TrustInSoft / tis-interpreter

An interpreter for finding subtle bugs in programs written in standard C
565 stars 28 forks source link

when a union has an initializer, do parts of the union that only exist in variants other than the specified one have defined contents? #108

Closed comex closed 8 years ago

comex commented 8 years ago

tis-interpreter doesn't think so:

% cat /tmp/onion.c
int main() {
  union { int a; struct { int b; int c; }; } u = {1};
  return u.c == 0;
}
% ./tis-interpreter.sh /tmp/onion.c
[value] Analyzing a complete application starting at main
[value] Computing initial state
[value] Initial state computed
/tmp/onion.c:3:[kernel] warning: accessing uninitialized left-value:
                  assert \initialized(&u.__anonCompField1.c);
                  stack: main
[value] Stopping at nth alarm

I suppose this paragraph suggests not: (C11 6.2.6.1.6)

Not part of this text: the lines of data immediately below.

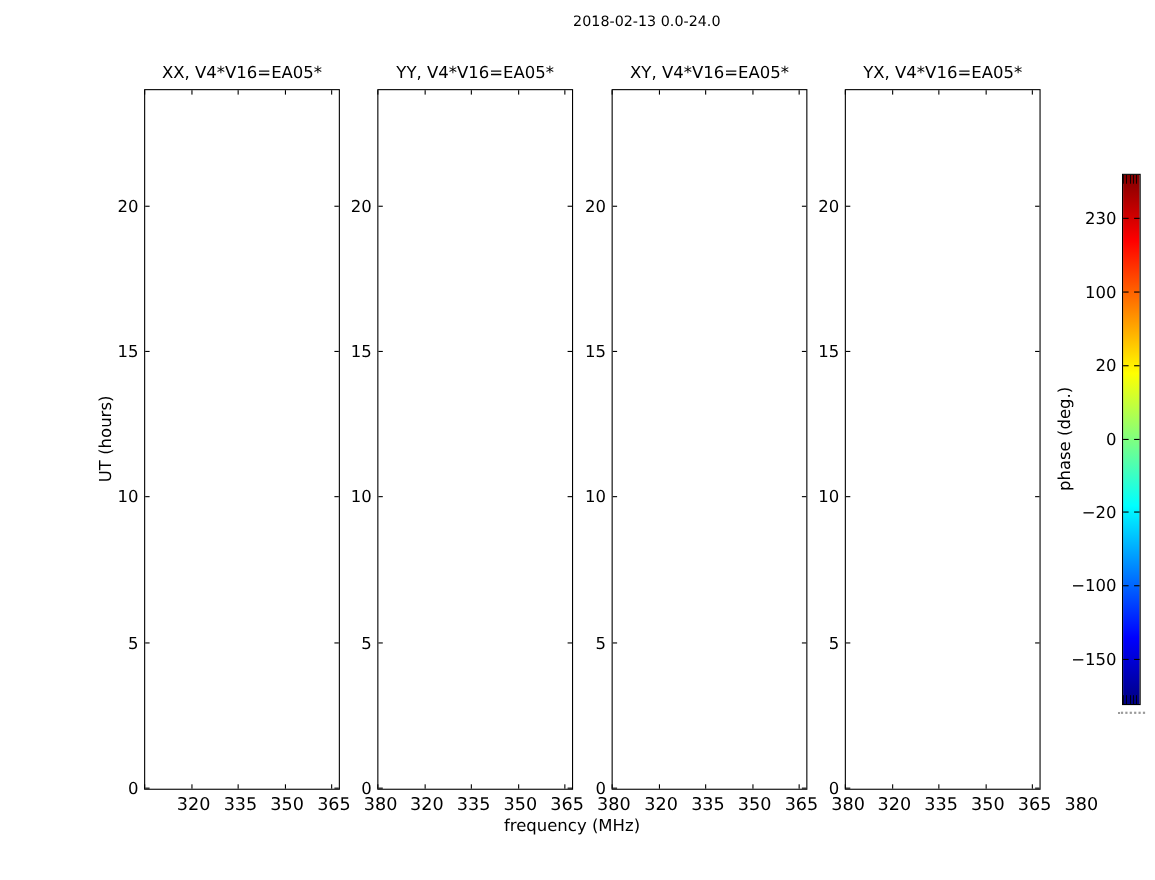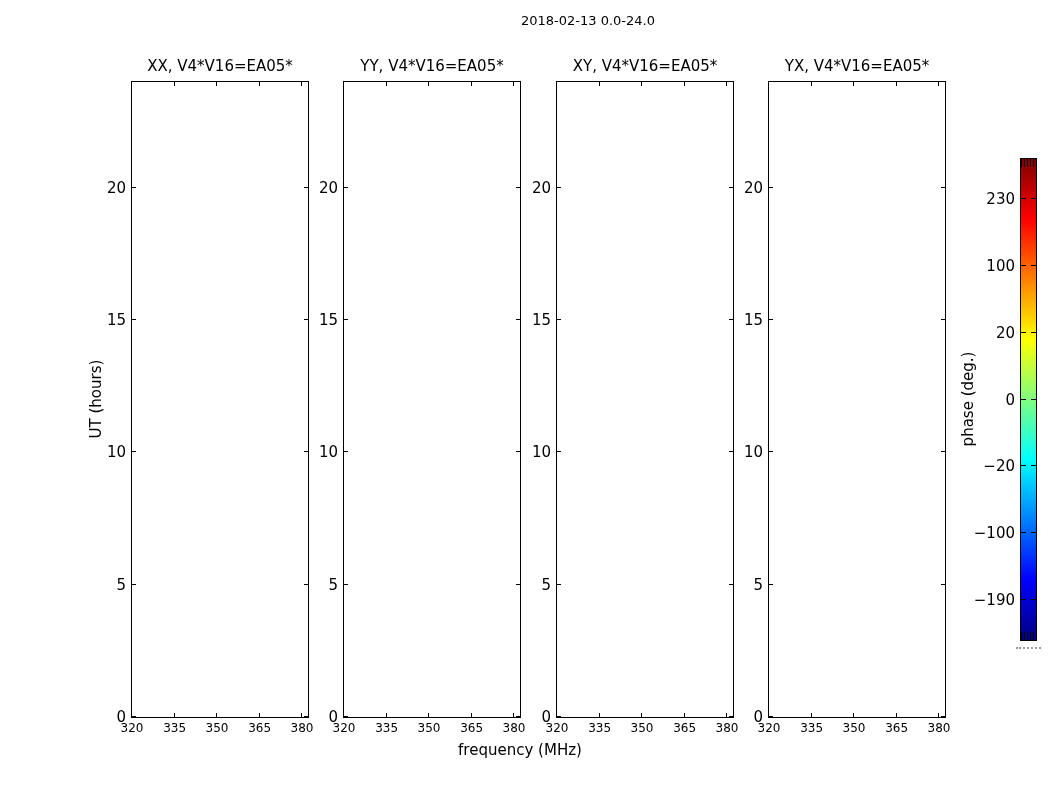--- a/index.html
+++ b/index.html
@@ -15,21 +15,21 @@
     position:absolute; top:81px; width:178px; height:637px;
     border:1px solid #000; box-sizing:border-box; background:#fff;
   }
   .panel-title {
     position:absolute; left:50%; bottom:calc(100% + 7px); transform:translateX(-50%);
     white-space:nowrap; font-size:15px;
   }
   .tick { position:absolute; background:#000; }
   .xtick-label {
     position:absolute; top:calc(100% + 5px); transform:translateX(-50%);
-    font-size:12px; line-height:1.1; white-space:nowrap;
+    font-size:16px; line-height:1.1; white-space:nowrap;margin-left:44px;
   }
   .ytick-label {
     position:absolute; right:calc(100% + 6px); transform:translateY(-50%);
     font-size:15px; line-height:1.1; white-space:nowrap;
   }
   .xlabel {
     position:absolute; top:741px; left:520px; transform:translateX(-50%);
     font-size:15px; white-space:nowrap;
   }
   .ylabel {
@@ -223,18 +223,18 @@
       <div class="cb-tick right" style="top: calc(50% - 1px);"></div>
       <div class="cb-tick-label" style="top: 50%;">0</div>
       <div class="cb-tick left" style="top: calc(63.8889% - 1px);"></div>
       <div class="cb-tick right" style="top: calc(63.8889% - 1px);"></div>
       <div class="cb-tick-label" style="top: 63.8889%;">−20</div>
       <div class="cb-tick left" style="top: calc(77.7778% - 1px);"></div>
       <div class="cb-tick right" style="top: calc(77.7778% - 1px);"></div>
       <div class="cb-tick-label" style="top: 77.7778%;">−100</div>
       <div class="cb-tick left" style="top: calc(91.6667% - 1px);"></div>
       <div class="cb-tick right" style="top: calc(91.6667% - 1px);"></div>
-      <div class="cb-tick-label" style="top: 91.6667%;">−190</div>
+      <div class="cb-tick-label" style="top: 91.6667%;">−150</div>
     </div>
   <div class="cb-dots"></div>
   <div class="cb-axis-label">phase (deg.)</div>
 
 </div>
 
 </body></html>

When a value is stored in a member of an object of union type, the bytes of the object representation that do not correspond to that member but do correspond to other members take unspecified values.

But then: (C11 6.7.9.19)

The initialization shall occur in initializer list order, each initializer provided for a particular subobject overriding any previously listed initializer for the same subobject; all subobjects that are not initialized explicitly shall be initialized implicitly the same as objects that have static storage duration.

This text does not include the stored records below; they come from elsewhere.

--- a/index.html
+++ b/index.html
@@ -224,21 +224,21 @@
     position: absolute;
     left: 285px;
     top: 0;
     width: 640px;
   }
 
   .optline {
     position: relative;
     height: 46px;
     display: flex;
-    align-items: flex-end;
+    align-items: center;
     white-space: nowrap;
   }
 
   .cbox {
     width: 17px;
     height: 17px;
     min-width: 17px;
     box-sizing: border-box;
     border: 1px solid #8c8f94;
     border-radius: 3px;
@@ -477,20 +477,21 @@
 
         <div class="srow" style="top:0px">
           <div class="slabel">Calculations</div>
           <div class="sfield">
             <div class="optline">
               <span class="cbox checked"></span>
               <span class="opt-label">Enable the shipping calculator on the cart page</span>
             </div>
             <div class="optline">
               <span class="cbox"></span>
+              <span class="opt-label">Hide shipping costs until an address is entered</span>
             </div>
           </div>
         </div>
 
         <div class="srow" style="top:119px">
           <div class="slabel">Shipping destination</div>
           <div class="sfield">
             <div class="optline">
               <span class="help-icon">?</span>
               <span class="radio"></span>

Doesn't c in my example count as a subobject that should be initialized implicitly?

(I ran into this warning with some code of mine that was buggy and wasn't supposed to be doing anything of the sort - the union members were supposed to be the same size. tis-interpreter found the bug, but I'm not sure it actually should have...)

pascal-cuoq commented 8 years ago

Sorry, hasty conclusion in the deleted comment. Why can't compilers optimize when one wants them too?

On architectures where NULL or 0.0 are not represented with all bits zero, it can be impossible to initialize both the second and the third member of the struct, even in the area where they both go beyond the width of the first member. Consider, on such a weird architecture:

{
  union { short a; float f[100]; int i[100]; void *p[100]; } u = {0};
}

Which member should win the privilege of being initialized? The standard says a. It cannot mean that f, i, p are initialized because they cannot all be initialized.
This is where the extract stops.